Tuesday's New York Times carried a front page story on the astonishing assault of President Obama and his appointees on Boeing's new manufacturing plant in South Carolina.
The reporter slants the coverage to help cover the egregious and unprecedented nature of the Obama effort to assist his union supporters in Washington State, and it underplays how many new jobs would be created by the opening of the plant in South Carolina, and not just in the Boeing production facility but down through the supply-and-support chain. As Senator Lamar Alexander said on yesterday's program, it looks like the president's policy is to export jobs abroad, not airplanes.
The mask slips a bit towards the end of the article and we glimpse the real agenda of Team Obama's war on Boeing:
The machinists’ union has hinted that it might drop the case if Boeing pledged to locate some future production in Washington State — perhaps the Air Force replacement tanker or the next-generation jet after the 787 Dreamliner or both.

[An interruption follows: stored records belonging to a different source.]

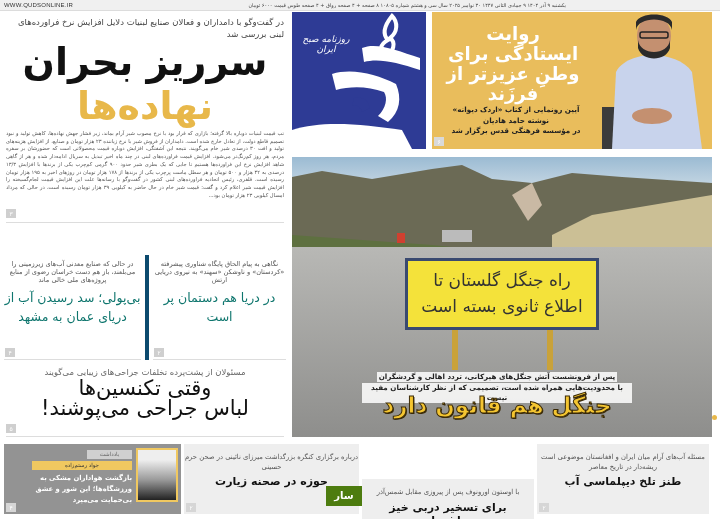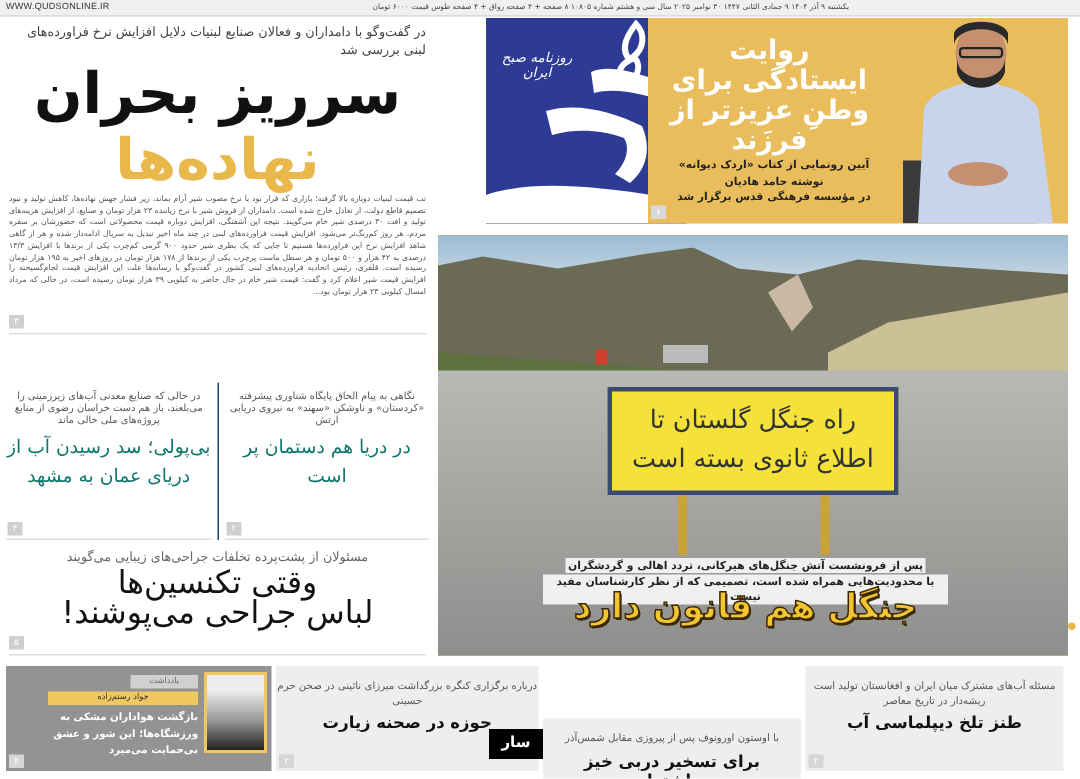"روزنامه صبح ایران" .logo { margin-left: 32px -> none }
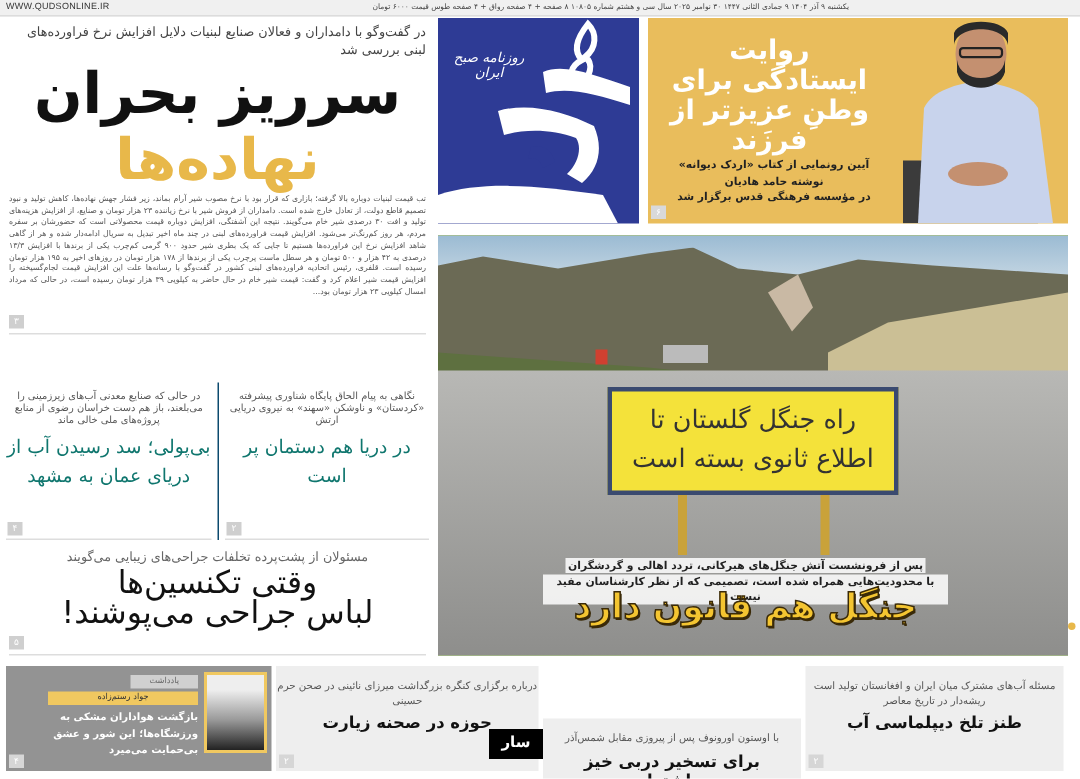"نگاهی به پیام الحاق پایگاه" .twin .box.right { border-left: 1px solid #0c4a6e -> 4px solid #0c4a6e }
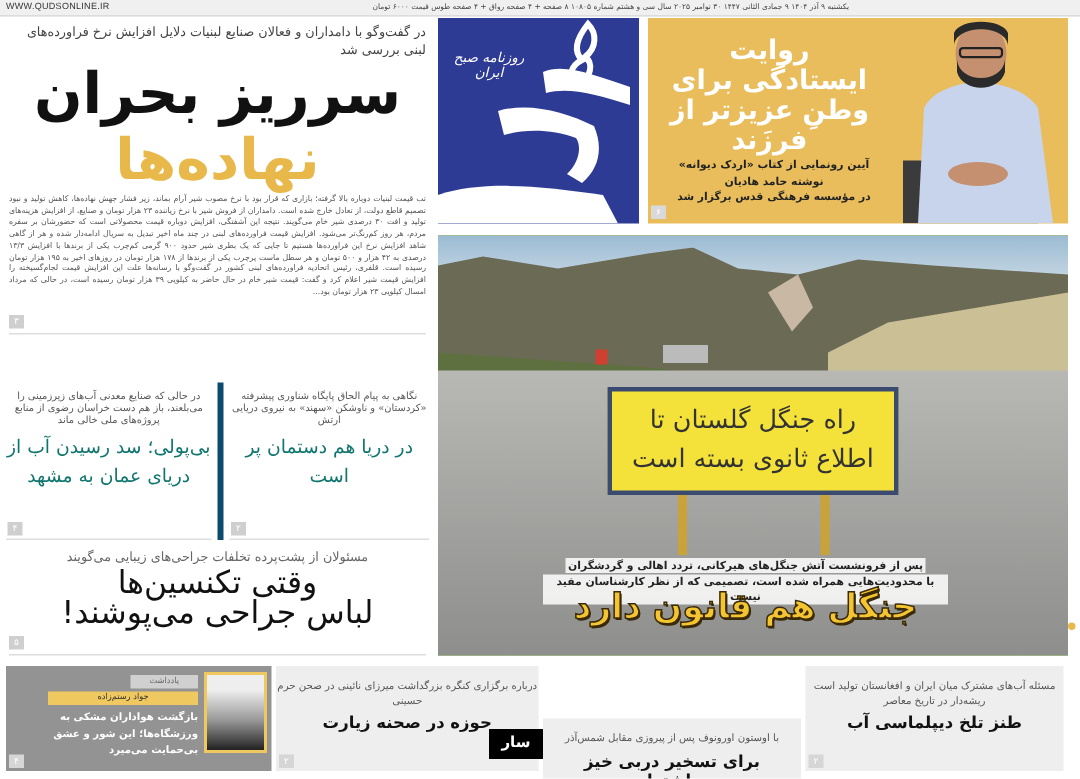"مسئله آب‌های مشترک میان ایران" div.sub { text: مشترک میان ایران و افغانستان تولید -> آرام میان ایران و افغانستان موضوعی }
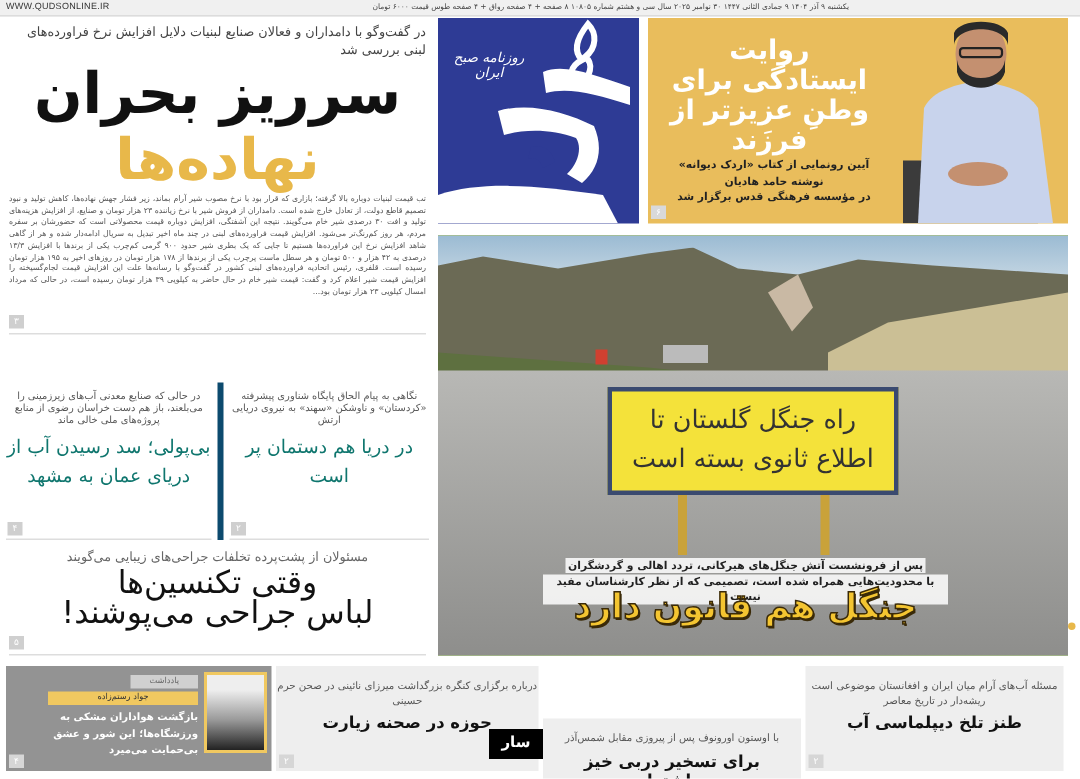"سار" .ad-badge { background: #000000 -> #4d7c0f }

So even though the NLRB's action is unprecedented and likely to be reversed as soon as it gets past the political appointees to a federal court, the president's appointees and their union clients are hoping that the costs of the delay and the litigation will force Boeing into a payoff of future jobs located in a union state, not where they are most productively placed and done. This is exactly the sort of technique that landed the American car business in the ditch, and while Boeing will do what is in its best economic interests, voters have to take note of the thuggish nature of the attempted use of government power to compel favors for favored interest groups.